Yesterday, I shared about how my teaching journey began and that I ended my P.G.C.E. year knowing that I didn’t want to teach secondary but that all I wanted to do was teach. I wish that I could tell you that I got a job in a primary school and everything was fine, but it wasn’t quite that easy.
Living in Northern Ireland, permanent full-time jobs were few and far between - most teachers remained in their first post until retirement, which made it incredibly hard for new teachers entering the profession. Given the fact that my P.G.C.E. was in secondary, I had no chance of getting a job in a primary school. I did try though - I applied for temporary posts, part-time posts, maternity covers, but I wasn’t shortlisted for anything. I became more and more despondent and signed up for supply cover - however, I didn’t even get that due to my secondary training.
Then one day my mum, a Year 6 (P7) teacher at the time, told me that her headteacher wanted to see me. He offered me some supply cover. Initially it was just half a day a week for a month, but I went on to teach a great deal at that school and due to the cover opportunities afforded to me by the headteacher, I gained a wealth of experience teaching Reception to Year 6 (P1 - P7). As I gained experience, so opportunities opened up in other primary schools and I worked for most of that year - gaining the primary experience that I needed to get the full-time job I so desired. I began to get short-listed for jobs but I didn't secure a post and at the end of a year of supply teaching, I made the difficult decision to leave Northern Ireland and move to England.
Now, most people would have got a post before moving over, but not I. In my infinite wisdom, I thought it would be much better to move over, supply teach and then apply. However, my plans were scuppered for a number of reasons and it took me five years to return to the classroom. As strange as it may sound though, I’m incredibly grateful that I did have five years of working in the hospitality and retail industries, because when I returned to teaching there was no doubt in my mind that this was what I wanted to do.
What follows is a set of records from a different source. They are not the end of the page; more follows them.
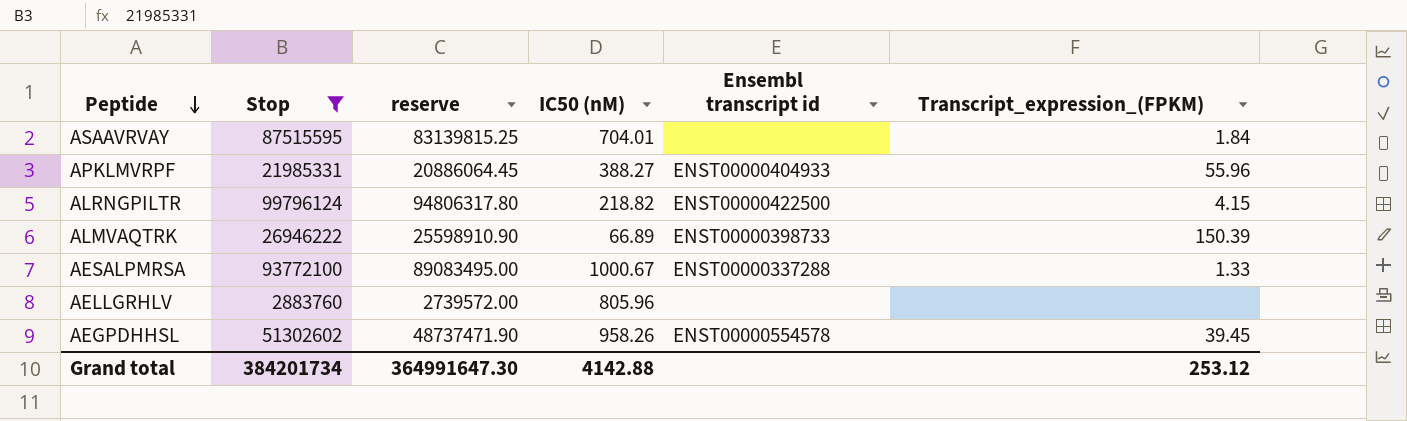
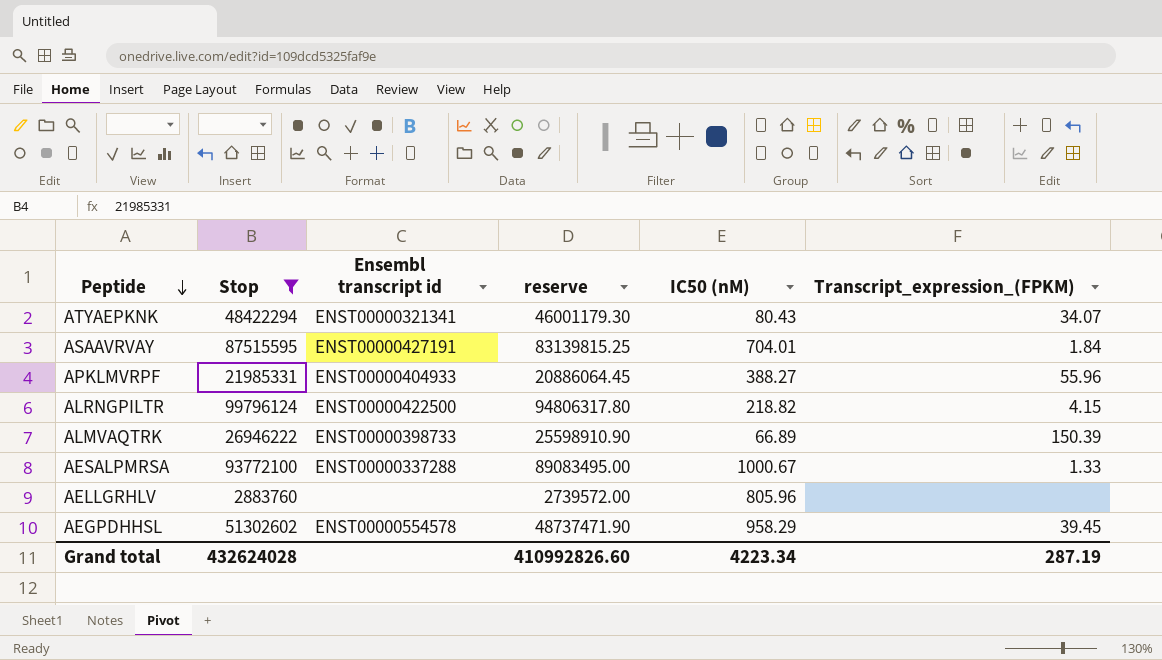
column Ensembl transcript id | position: 5 -> 3
row ATYAEPKNK: none -> 48422294 | ENST00000321341 | 46001179.30 | 80.43 | 34.07
ASAAVRVAY | Ensembl transcript id: none -> ENST00000427191
AEGPDHHSL | IC50 (nM): 958.26 -> 958.29
Grand total | Stop: 384201734 -> 432624028
Grand total | reserve: 364991647.30 -> 410992826.60
Grand total | IC50 (nM): 4142.88 -> 4223.34
Grand total | Transcript_expression_(FPKM): 253.12 -> 287.19

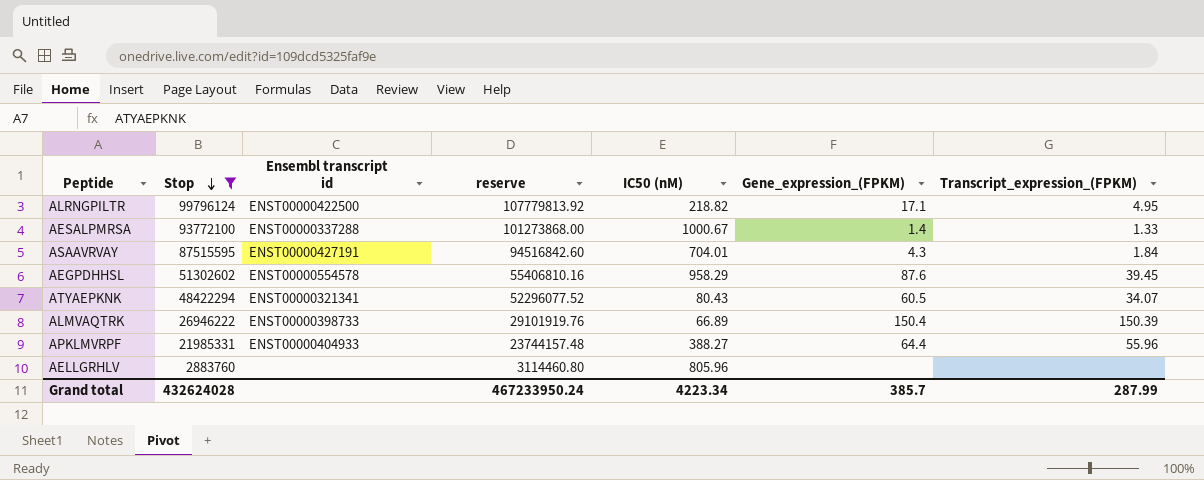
row order: Peptide descending -> Stop descending
column reserve | formula: [Stop] * 0.95 -> [Stop] * 1.08
column Gene_expression_(FPKM) | position: none -> 6
ALRNGPILTR | Transcript_expression_(FPKM): 4.15 -> 4.95
Grand total | reserve: 410992826.60 -> 467233950.24
Grand total | Transcript_expression_(FPKM): 287.19 -> 287.99

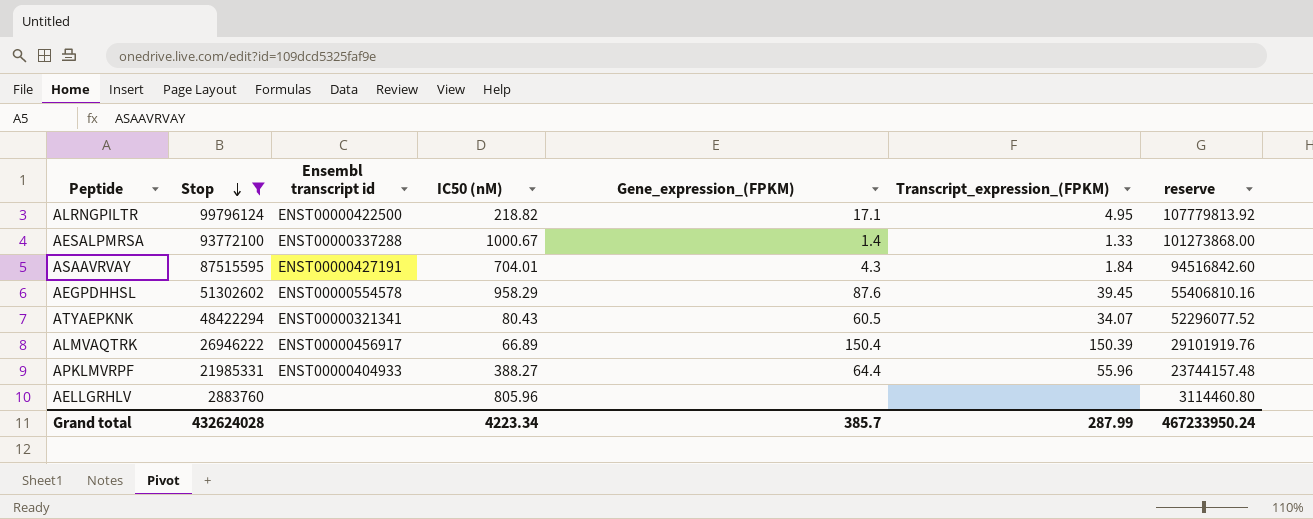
column reserve | position: 4 -> 7
ALMVAQTRK | Ensembl transcript id: ENST00000398733 -> ENST00000456917

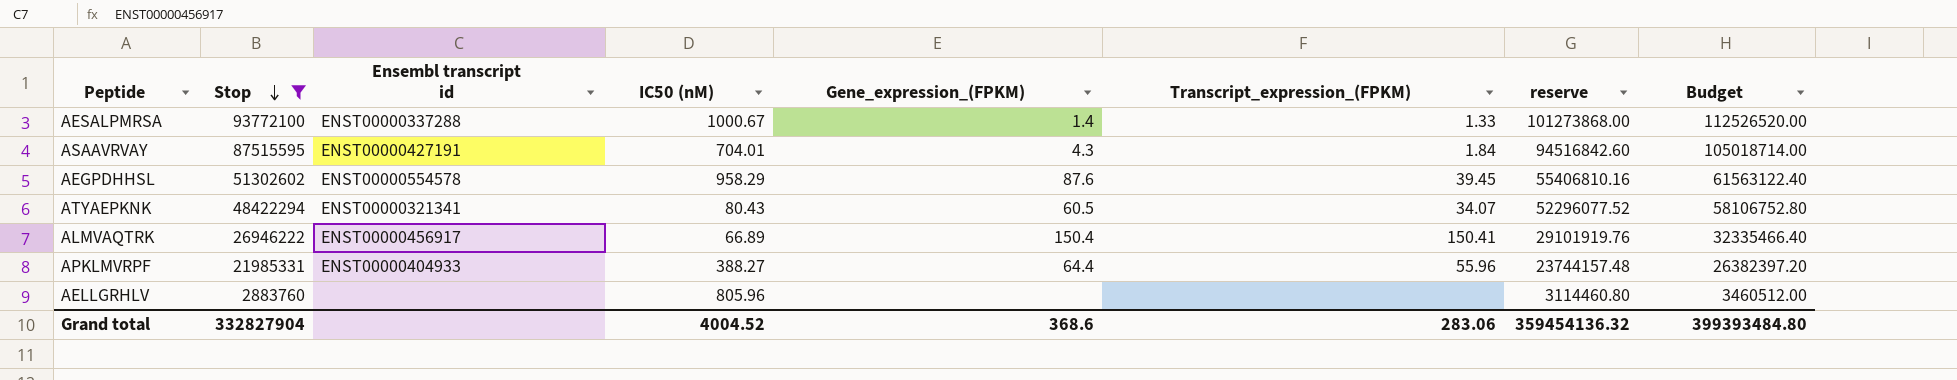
column Budget | formula: none -> [Stop] * 1.2
row ALRNGPILTR: 99796124 | ENST00000422500 | 218.82 | 17.1 | 4.95 | 107779813.92 -> none
ALMVAQTRK | Transcript_expression_(FPKM): 150.39 -> 150.41
Grand total | Stop: 432624028 -> 332827904
Grand total | IC50 (nM): 4223.34 -> 4004.52
Grand total | Gene_expression_(FPKM): 385.7 -> 368.6
Grand total | Transcript_expression_(FPKM): 287.99 -> 283.06
Grand total | reserve: 467233950.24 -> 359454136.32

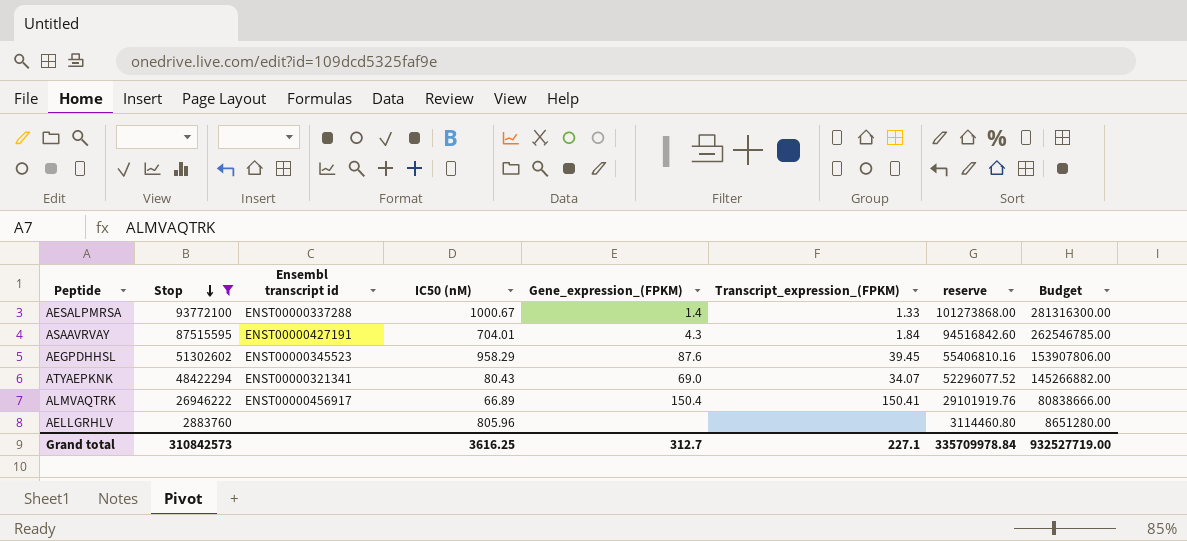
column Budget | formula: [Stop] * 1.2 -> [Stop] * 3
row APKLMVRPF: 21985331 | ENST00000404933 | 388.27 | 64.4 | 55.96 | 23744157.48 | 26382397.20 -> none
AEGPDHHSL | Ensembl transcript id: ENST00000554578 -> ENST00000345523
ATYAEPKNK | Gene_expression_(FPKM): 60.5 -> 69.0
Grand total | Stop: 332827904 -> 310842573
Grand total | IC50 (nM): 4004.52 -> 3616.25
Grand total | Gene_expression_(FPKM): 368.6 -> 312.7
Grand total | Transcript_expression_(FPKM): 283.06 -> 227.1
Grand total | reserve: 359454136.32 -> 335709978.84
Grand total | Budget: 399393484.80 -> 932527719.00

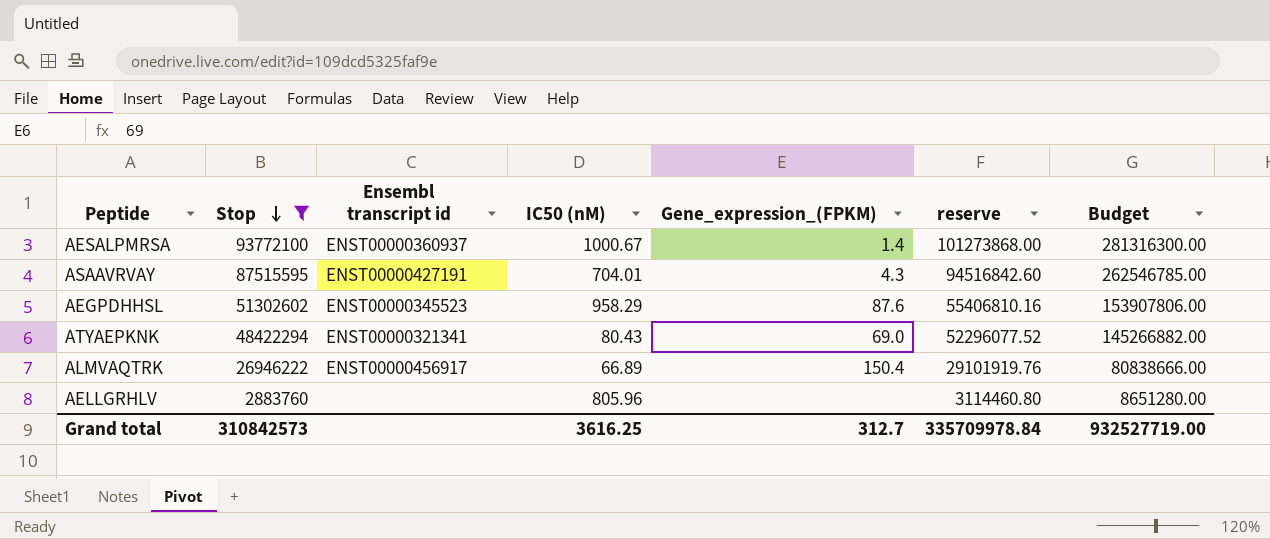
column Transcript_expression_(FPKM) | position: 6 -> none
AESALPMRSA | Ensembl transcript id: ENST00000337288 -> ENST00000360937

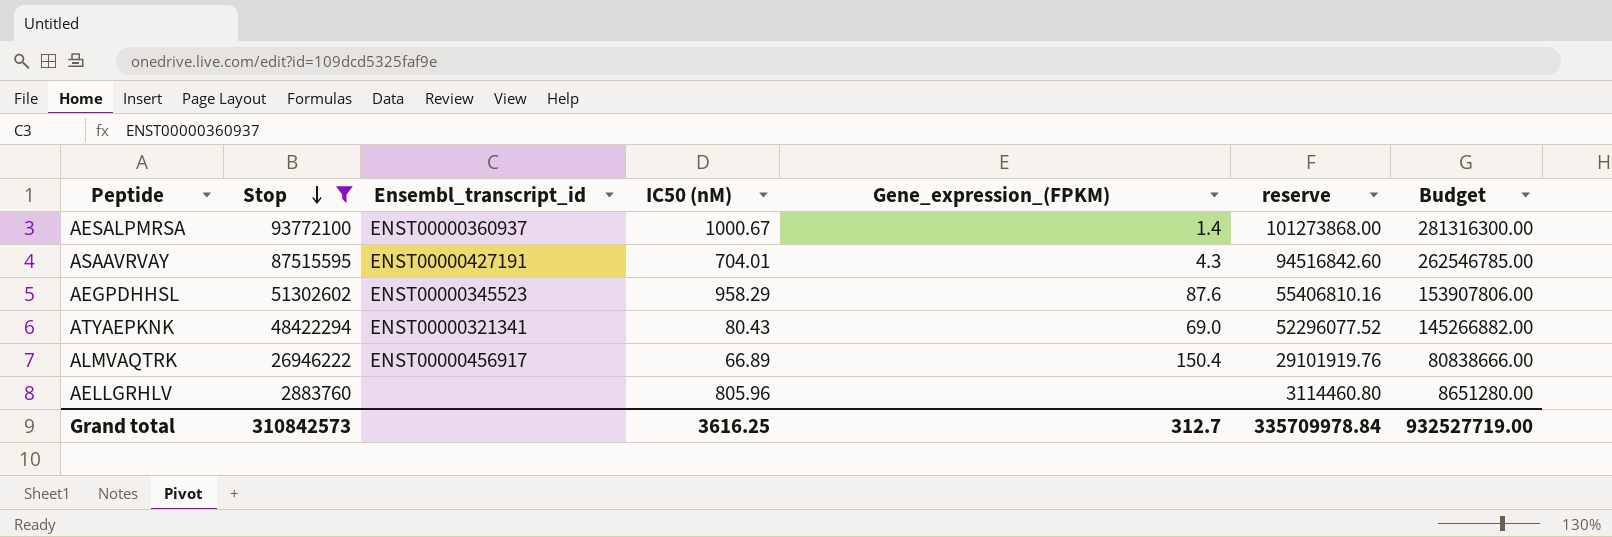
column name: Ensembl transcript id -> Ensembl_transcript_id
I knew that there was no other job in the world that could give me the level of joy and fulfilment that teaching did.
In all honesty, there were times during that five years when I thought teaching was lost forever, but due to a strange set of circumstances, I found myself back at university studying for a P.G.Cert.P.D in Primary Education. Since returning to university, I have never taken teaching for granted and I count myself incredibly lucky to be part of the best profession in the world. Scott Hayden was describing me when he said:
‘Teachers have three loves: love of learning, love of learners, and the love of bringing the first two loves together.’
Tomorrow, I'll let you know how the first two loves slotted together as I took up my first full-time teaching post.
P.S. If you are wondering about the choice of image, it is my favourite road in Northern Ireland - yes I have a favourite road! The trees are known as the bumpy trees because the roots forced part of the road up making it very bumpy. I'm sure in 2020 it isn't so bumpy but gosh did I love going over them in the car when I was little!